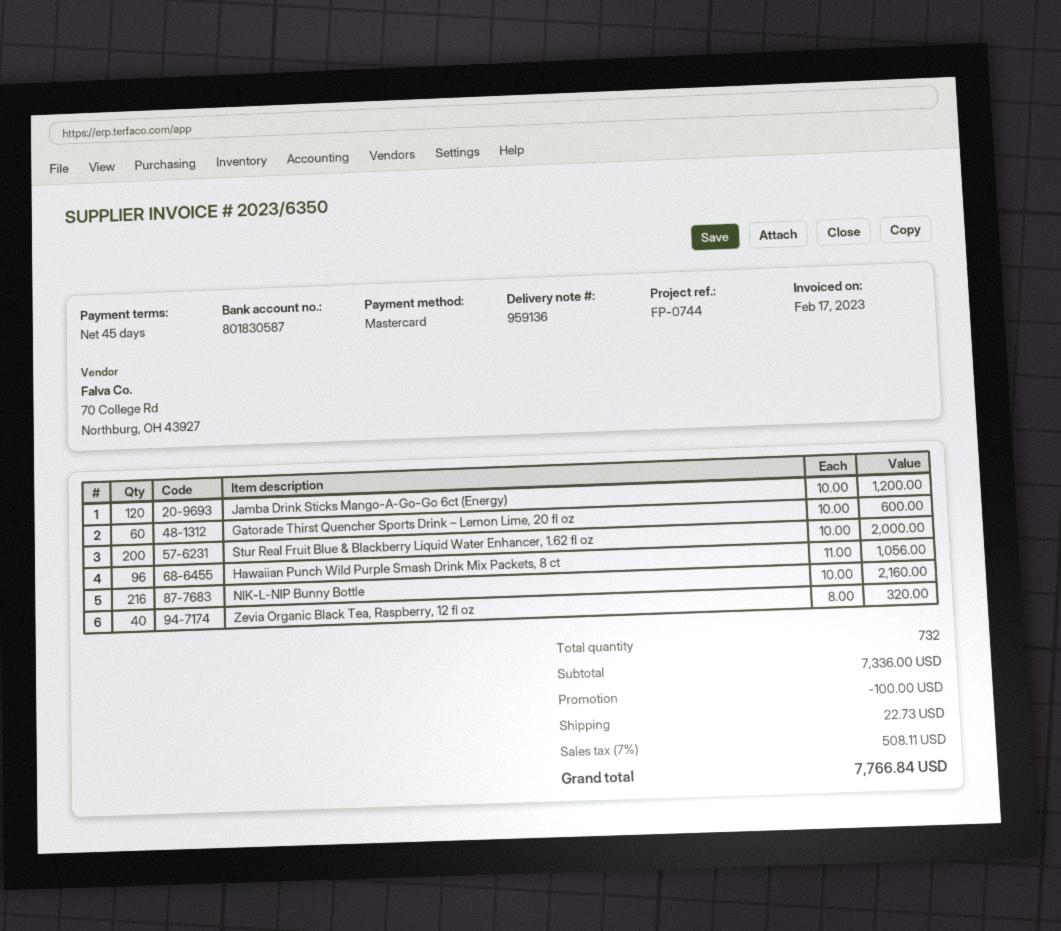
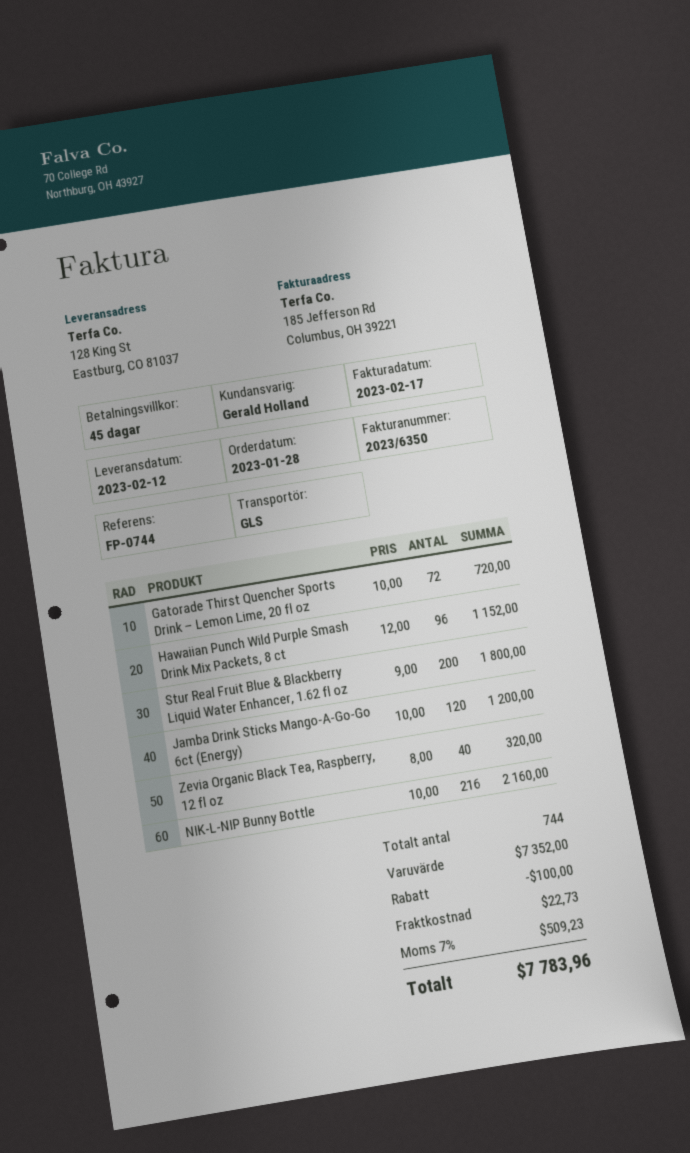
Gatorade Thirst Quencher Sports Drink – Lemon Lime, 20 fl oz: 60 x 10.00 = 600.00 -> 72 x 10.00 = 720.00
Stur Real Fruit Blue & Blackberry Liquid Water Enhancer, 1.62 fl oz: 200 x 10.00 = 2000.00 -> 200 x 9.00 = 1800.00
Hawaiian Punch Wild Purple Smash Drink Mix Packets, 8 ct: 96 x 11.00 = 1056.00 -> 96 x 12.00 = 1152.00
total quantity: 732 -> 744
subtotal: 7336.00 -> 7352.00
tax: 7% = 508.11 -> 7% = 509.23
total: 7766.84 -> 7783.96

┄┄┄┄┄┄┄┄┄┄

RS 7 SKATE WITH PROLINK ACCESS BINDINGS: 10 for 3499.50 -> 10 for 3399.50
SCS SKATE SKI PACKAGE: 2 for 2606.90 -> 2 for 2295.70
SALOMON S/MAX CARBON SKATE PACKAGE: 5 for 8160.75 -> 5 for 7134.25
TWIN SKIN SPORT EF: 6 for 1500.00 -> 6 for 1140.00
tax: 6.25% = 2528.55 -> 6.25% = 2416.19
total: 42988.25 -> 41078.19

┄┄┄┄┄┄┄┄┄┄

**Problem to work on:** Out of the material above, output word for word the line with "Gatorade Thirst Quencher", the line with "total: 7766.84 -> 7783.96", and all lines between them, with nothing else.

**Written response:**
Gatorade Thirst Quencher Sports Drink – Lemon Lime, 20 fl oz: 60 x 10.00 = 600.00 -> 72 x 10.00 = 720.00
Stur Real Fruit Blue & Blackberry Liquid Water Enhancer, 1.62 fl oz: 200 x 10.00 = 2000.00 -> 200 x 9.00 = 1800.00
Hawaiian Punch Wild Purple Smash Drink Mix Packets, 8 ct: 96 x 11.00 = 1056.00 -> 96 x 12.00 = 1152.00
total quantity: 732 -> 744
subtotal: 7336.00 -> 7352.00
tax: 7% = 508.11 -> 7% = 509.23
total: 7766.84 -> 7783.96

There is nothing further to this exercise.